Envsubst might be the solution

If you haven't heard of envsubst, it is a GNU package released in 1995, designed to substitute environment variable references in a given text file or string. In other words we can now parameterize e.g. a Kubernetes manifest. This means that we know where the manifest will change. Time to compare

# base/sa.yaml for envsubst
---
apiVersion: v1
kind: ServiceAccount
metadata:
  annotations:
    eks.amazonaws.com/role-arn: ${KARPENTER_ROLE_ARN} # envsubst notation
  name: karpenter
  namespace: karpenter

and

# base/sa.yaml for patching
---
apiVersion: v1
kind: ServiceAccount
metadata:
  name: karpenter
  namespace: karpenter

# kustomization
apiVersion: kustomize.config.k8s.io/v1beta1
kind: Kustomization
resources:
  - ./base/sa.yaml
patches:
  - target:
      kind: ServiceAccount
      name: karpenter
      namespace: karpenter
    patch: |-
      - op: add
        path: /metadata/annotations/eks.amazonaws.com~1role-arn
        value: arn:aws:iam::1234:role/karpenter-role

The examples might not look so different on the surface and I also did the patching example a disfavor, by not using a placeholder and replacing that. But I wanted to show that from the base configurations point of view there is no knowledge of an annotionation, so if I where to add a similar annotation to the base it would eventually be overruled by the patch eventhough there are no indicators of it being a parameter. Also the overhead of knowing the exact resource and yaml path isn't great. Of course the envsubt example needs to be parsed through the envsubst command KARPENTER_ROLE_ARN="arn:aws:iam::1234:role/karpenter-role" envsubst < base/sa.yaml. But the difference is that my base configuration clearly expects a variable and I do not need to know the resource Kind, name, maybe namespace and yaml path to replace it.
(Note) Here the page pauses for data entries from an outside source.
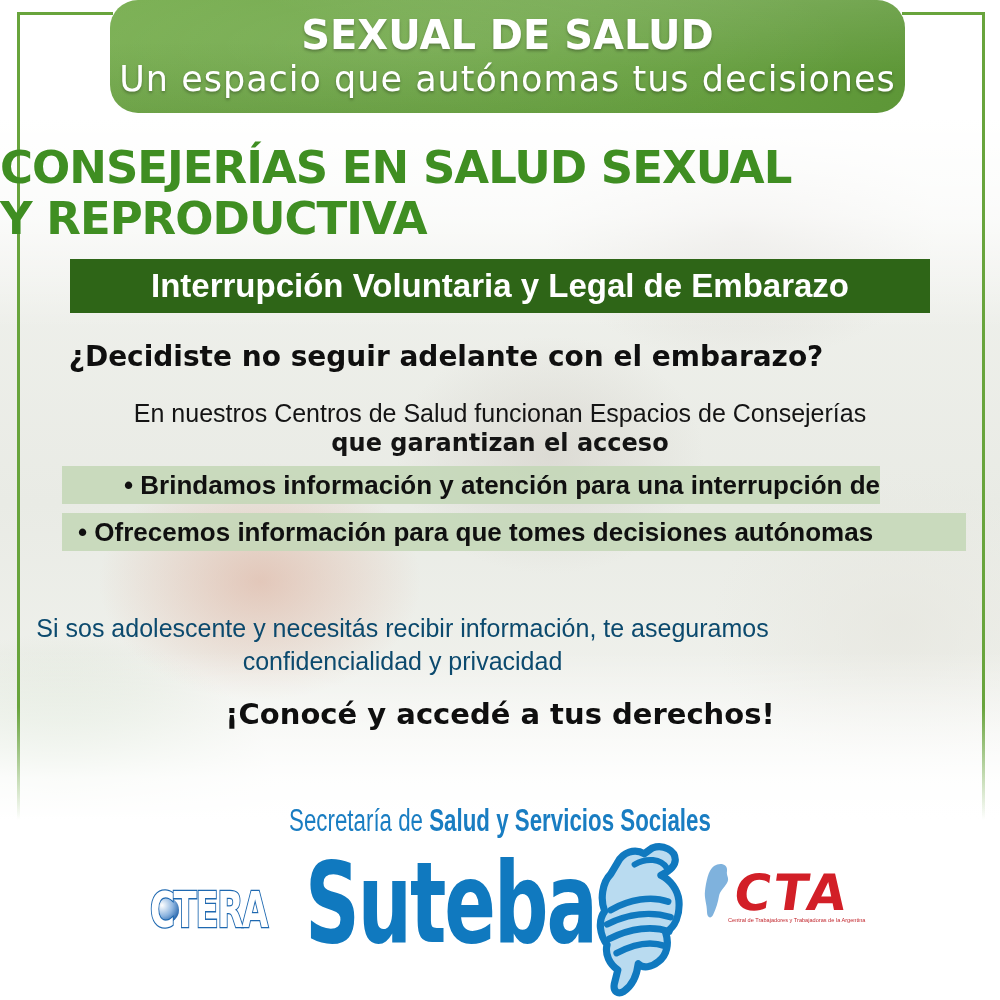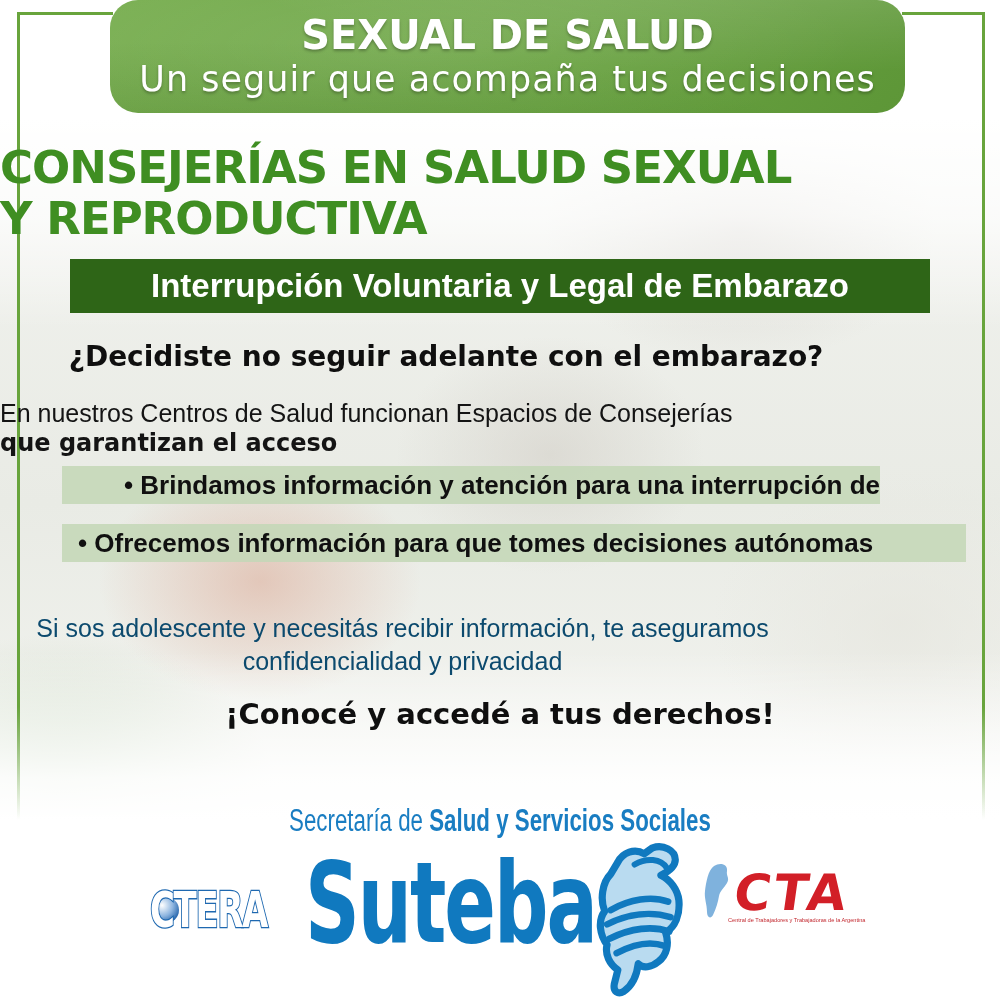--- a/index.html
+++ b/index.html
@@ -61,34 +61,34 @@
     background:#2e6517;color:#ffffff;text-align:center;
     font-family:"Liberation Sans",sans-serif;font-weight:bold;
     font-size:33px;line-height:54px;
   }
 
   .question{
     position:absolute;left:0;width:892px;top:340px;z-index:2;text-align:center;
     color:#0f0f0f;font-family:"DejaVu Sans",sans-serif;font-weight:bold;font-size:28px;
   }
 
-  .intro{position:absolute;left:0;width:1000px;top:398px;z-index:2;text-align:left;color:#141414;}
+  .intro{position:absolute;left:0;width:1000px;top:398px;z-index:2;text-align:center;color:#141414;}
   .intro-line1{font-size:25px;line-height:30px;}
   .intro-line2{font-family:"DejaVu Sans",sans-serif;font-weight:bold;font-size:24px;line-height:30px;}
 
   .bullets{position:absolute;left:62px;top:466px;width:860px;z-index:2;}
   .hl{
     background:rgba(196,215,183,.88);
     font-family:"Liberation Sans",sans-serif;font-weight:bold;
     font-size:26px;line-height:30px;color:#101010;
     padding:4px 0;
   }
   .hl-1a{width:818px;padding-left:16px;box-sizing:border-box;text-align:right;}
   .hl-1b{width:578px;padding-left:36px;box-sizing:border-box;}
-  .hl-2 {width:904px;padding-left:16px;box-sizing:border-box;margin-top:20px;}
+  .hl-2 {width:904px;padding-left:16px;box-sizing:border-box;margin-top:9px;}
 
   .teen-note{position:absolute;left:0;width:805px;top:612px;z-index:2;text-align:center;
     color:#0c4a6e;font-size:25px;line-height:33px;}
 
   .cta-line{position:absolute;left:0;width:1000px;top:697px;z-index:2;text-align:center;
     color:#0f0f0f;font-family:"DejaVu Sans",sans-serif;font-weight:bold;font-size:29px;}
 
   
   .secretaria{position:absolute;left:0;width:1000px;top:803px;z-index:2;text-align:center;}
   .secretaria .inner{
@@ -115,21 +115,21 @@
 
   <div class="photo-bg"></div>
 
   <div class="frame-line frame-left"></div>
   <div class="frame-line frame-right"></div>
   <div class="frame-line frame-top-l"></div>
   <div class="frame-line frame-top-r"></div>
 
   <div class="header-banner">
     <div class="header-title">SEXUAL DE SALUD</div>
-    <div class="header-subtitle">Un seguir que acompaña tus decisiones</div>
+    <div class="header-subtitle">Un espacio que autónomas tus decisiones</div>
   </div>
 
   <div class="main-title">
     <span>CONSEJERÍAS EN SALUD SEXUAL</span>
     <span>Y REPRODUCTIVA</span>
   </div>
 
   <div class="dark-banner">Interrupción Voluntaria y Legal de Embarazo</div>
 
   <div class="question">¿Decidiste no seguir adelante con el embarazo?</div>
postBuild.substitution FluxCD equivalent of envsubst

FluxCD (and probably also ArgoCD) has a trick up their sleeve called postBuild.substitution see here, which works like envsubst. Let take above example and try using this feature with the custom resource Kustomization provided by flux

---
apiVersion: kustomize.toolkit.fluxcd.io/v1
kind: Kustomization
metadata:
  name: apps
spec:
  # ...omitted for simplicity
  postBuild:
    substitute:
      KARPENTER_ROLE_ARN: "arn:aws:iam::1234:role/karpenter-role"
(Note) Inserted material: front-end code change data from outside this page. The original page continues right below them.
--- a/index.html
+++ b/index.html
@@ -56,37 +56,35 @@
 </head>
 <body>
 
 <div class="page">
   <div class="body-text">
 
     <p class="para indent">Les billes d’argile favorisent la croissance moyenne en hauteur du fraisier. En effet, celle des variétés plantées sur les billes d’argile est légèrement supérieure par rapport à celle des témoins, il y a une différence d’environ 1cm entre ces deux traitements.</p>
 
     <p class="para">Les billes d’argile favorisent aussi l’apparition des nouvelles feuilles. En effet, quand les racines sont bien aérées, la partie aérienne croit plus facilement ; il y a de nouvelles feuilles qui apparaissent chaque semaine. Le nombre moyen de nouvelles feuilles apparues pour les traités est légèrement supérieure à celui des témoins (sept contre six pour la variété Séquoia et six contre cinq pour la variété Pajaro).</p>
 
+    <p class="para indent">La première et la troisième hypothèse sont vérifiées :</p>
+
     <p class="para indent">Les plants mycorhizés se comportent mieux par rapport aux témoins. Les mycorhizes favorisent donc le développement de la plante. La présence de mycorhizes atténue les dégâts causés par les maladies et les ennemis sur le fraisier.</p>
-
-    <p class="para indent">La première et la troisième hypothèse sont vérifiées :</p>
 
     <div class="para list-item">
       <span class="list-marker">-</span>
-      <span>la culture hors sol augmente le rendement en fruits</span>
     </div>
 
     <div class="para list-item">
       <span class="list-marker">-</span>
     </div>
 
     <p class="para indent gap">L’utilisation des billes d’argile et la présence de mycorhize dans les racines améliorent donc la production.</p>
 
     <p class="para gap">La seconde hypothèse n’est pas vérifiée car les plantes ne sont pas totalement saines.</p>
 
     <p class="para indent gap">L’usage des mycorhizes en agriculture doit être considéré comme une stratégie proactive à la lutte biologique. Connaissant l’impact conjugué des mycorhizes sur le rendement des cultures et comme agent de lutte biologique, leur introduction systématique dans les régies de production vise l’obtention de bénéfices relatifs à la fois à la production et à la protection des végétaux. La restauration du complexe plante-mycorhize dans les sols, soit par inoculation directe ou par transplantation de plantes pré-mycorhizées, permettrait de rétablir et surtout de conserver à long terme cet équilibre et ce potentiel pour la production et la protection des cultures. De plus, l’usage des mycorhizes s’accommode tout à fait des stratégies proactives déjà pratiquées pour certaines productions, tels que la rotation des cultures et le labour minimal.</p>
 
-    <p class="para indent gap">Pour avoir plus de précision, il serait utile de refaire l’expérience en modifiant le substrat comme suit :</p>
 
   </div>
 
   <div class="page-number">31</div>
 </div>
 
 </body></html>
We are anyway provisioning above resource if we are doing patching and overlays, so in my mind using post build variable substitution is just simpler and can certainly help minimizing the need for overlays and patching or even remove the need completely. I have run ~10 clusters at the same time all sharing the same configuration only using post build variable substitution and life was just so much simpler.

Automate CRD updates

In the previous post about Handle CRDs with GitOps I showed that CRDs for a helm chart can be generated using the helm cli and this enabled us to manage the full lifecycle of CRDs. In this post I will show automation around this, so that a helm chart version update triggers updates to the CRDs aswell.

Requirements

  • helm
  • yq

Creating recipies for CRD generation

Considering our previous example for a HelmRelease for cert-manager

# helm.yaml
---
apiVersion: source.toolkit.fluxcd.io/v1
kind: HelmRepository
metadata:
  name: jetstack
  namespace: cert-manager
spec:
  interval: 15m
  url: https://charts.jetstack.io

---
apiVersion: helm.toolkit.fluxcd.io/v2
kind: HelmRelease
metadata:
  name: cert-manager
  namespace: cert-manager
spec:
  interval: 5m
  targetNamespace: cert-manager
  chart:
    spec:
      chart: cert-manager
      version: "v1.18.2"
      sourceRef:
        kind: HelmRepository
        name: jetstack
      interval: 15m
  install:
    crds: Skip
  values:
    installCRDs: false
    ...

we can create the following recipe for generating CRDs using Makefiles (other technologies can be used)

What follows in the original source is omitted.